Coffee always tastes better out of my grandfather's mug.  I am on my third cup, already.  I really should cut back, it is only 9:30 in the morning.  I like to imagine that using his cup helps me keep his memory alive.  He could be right across from me.  If I close my eyes, I can see him peeking his eyes over the top of his newspaper because he thought of something to make me smile while I eat my Apple Jacks.  We weren't particularly close as I became a teenager, but I always adored him.  The way his truck smelled like Summer and sawdust.  The way his eyes sparkled when he caught a glance of my grandmother, always busy bouncing around the kitchen, or guiding colorful blocks through her sewing machine.  He had such a calm presence, I wonder if he was always that way or if it was something he gained from wisdom in aging.  I feel hopeful, and connected to something deeper than a story in a book.

I still have regrets from the way he spent his last days.  He was surrounded by people, but he seemed so alone.  Accepting, but sad in a way I have only seen in the eyes of a few other people.  After my grandmother passed, he lost his will to recover.  They were together for sixty years.  Their relationship survived World War II, four children, paychecks big and small, another war, several moves and remodels, and all of the added challenges of changing times, and aging bodies.  This understanding puts my heart into perspective.  My worries about life feel so much smaller after seeing that their love endured.

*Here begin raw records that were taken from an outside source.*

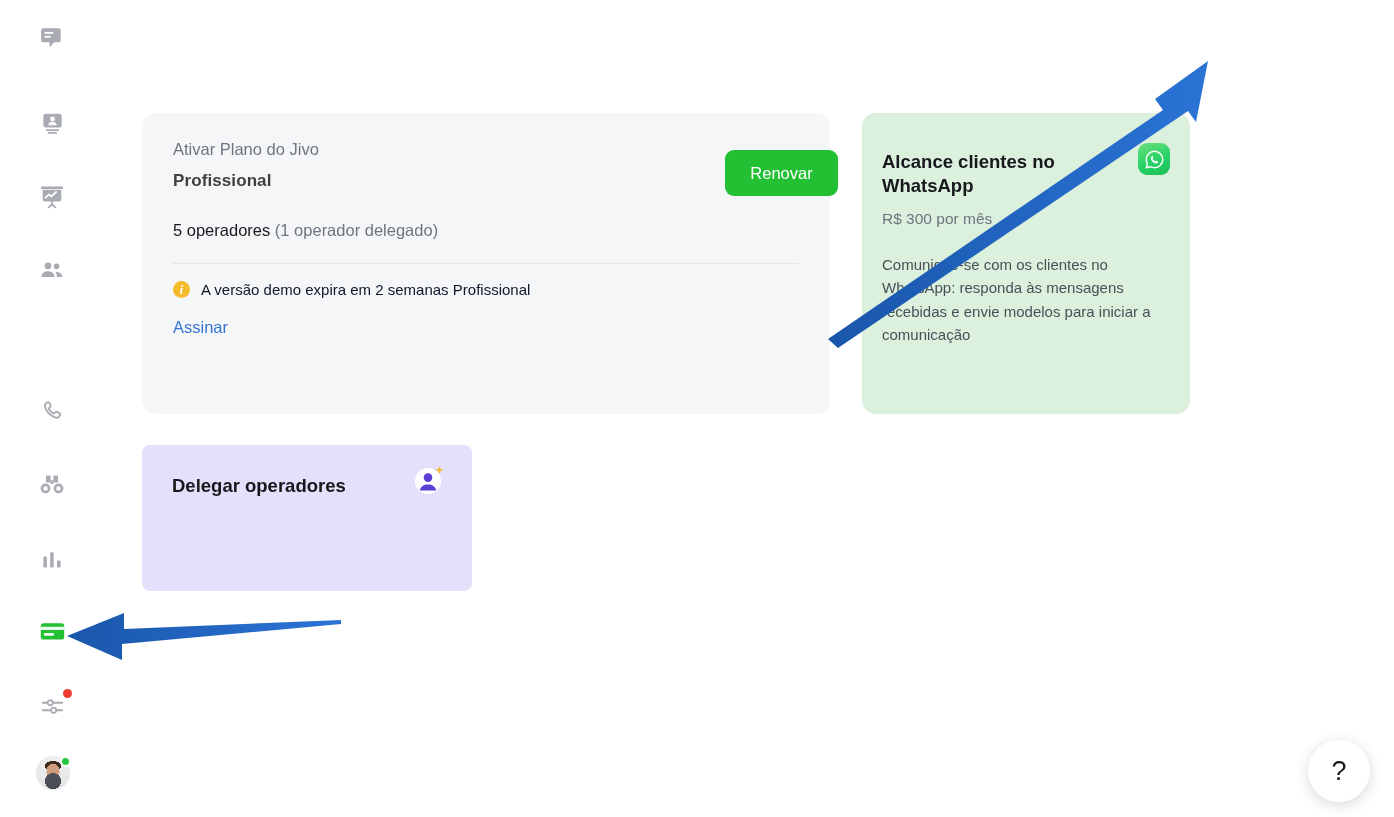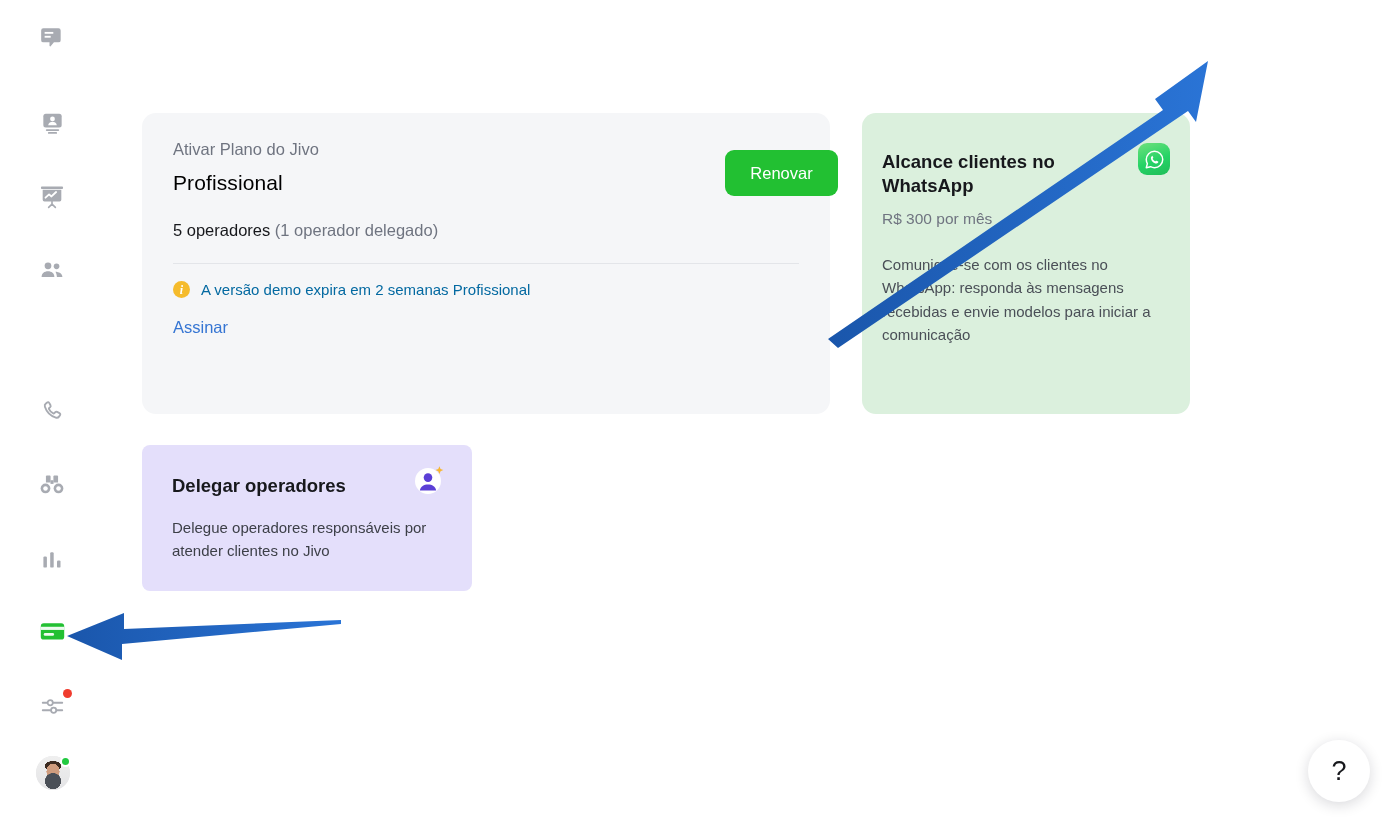"Profissional" .plan-name { color: #000000 -> #404040; font-size: 21px -> 17px; font-weight: normal -> bold }
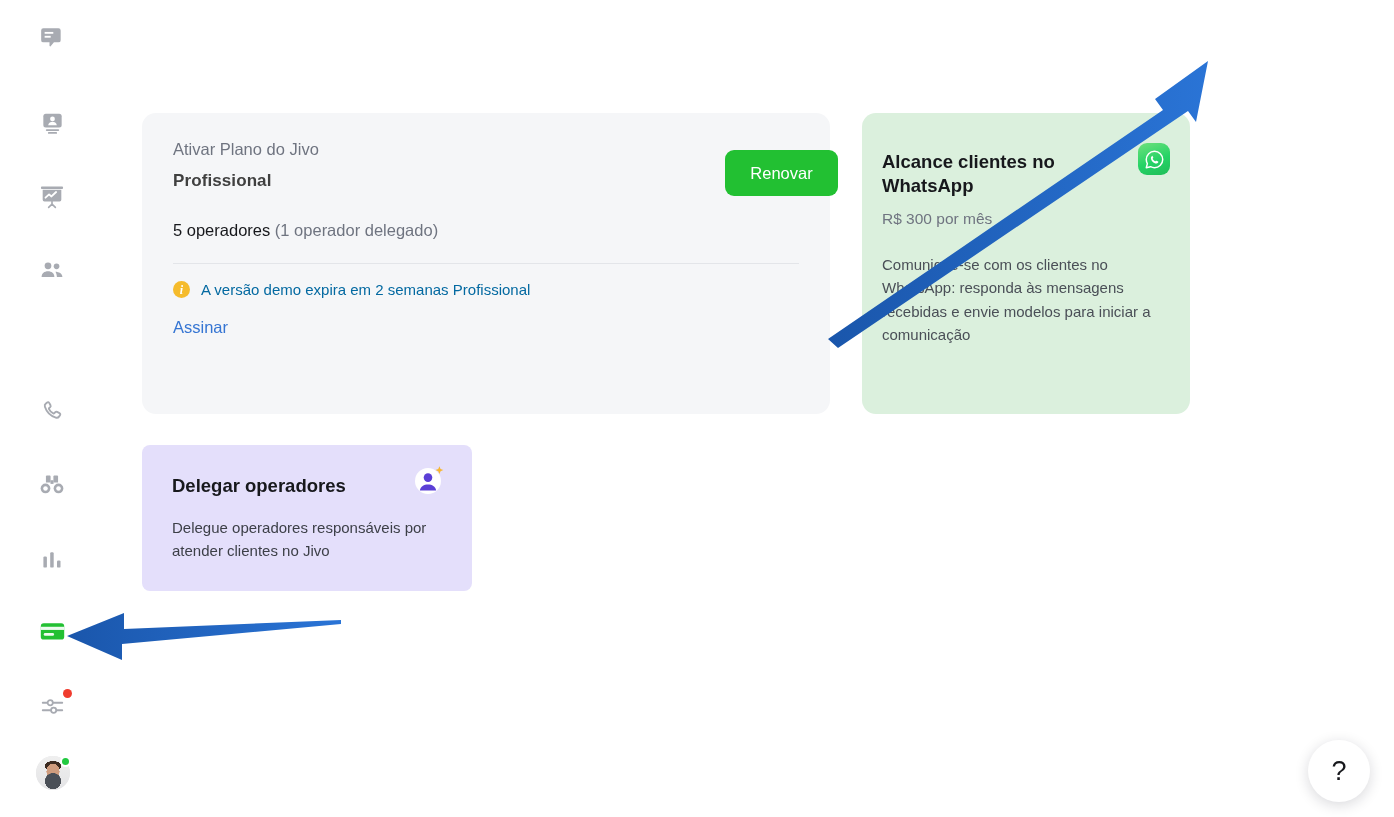"A versão demo expira em" .plan-notice-text { color: #0369a1 -> #0f172a }
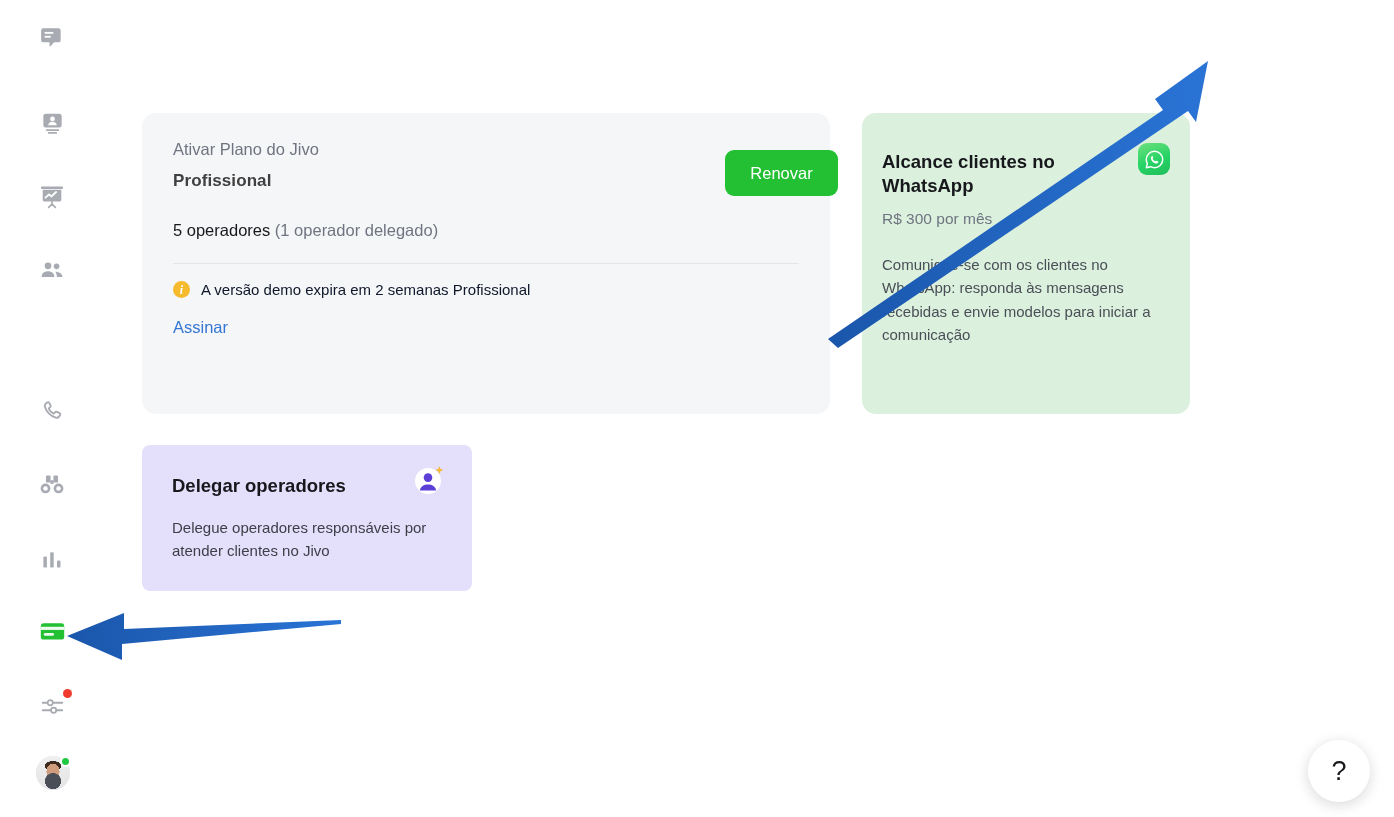"Delegue operadores responsáveis por" div.del-desc { html: <div>Delegue operadores responsáveis por atender clientes no Jivo</div> -> none }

Grandparents are our first heroes, and a lot of the time, our first experiences with death.  They never seemed old to me, growing up, though.  They were young at heart, and maintained a sense of humor about life.  My grandmother put Fritos in her sandwich, and kept Family Circus and Marmaduke clippings on her fridge.  I can recall every inch of her household, partly because it never seemed to change, and partly because I was the youngest grandchild, so my visits were sometimes lonely.  Sometimes, I catch a smell that sends me time traveling to her small closet laundry room.  All of her dogs were fat, and they kept jelly jars to use as glassware.   She made their bed every morning, and turned down the bed for my grandfather every night.  I can still hear her laughing from the room down the hall, where my sister and I slept on a pallet during our visits.  The best kind of conversations happen over breakfast and coffee.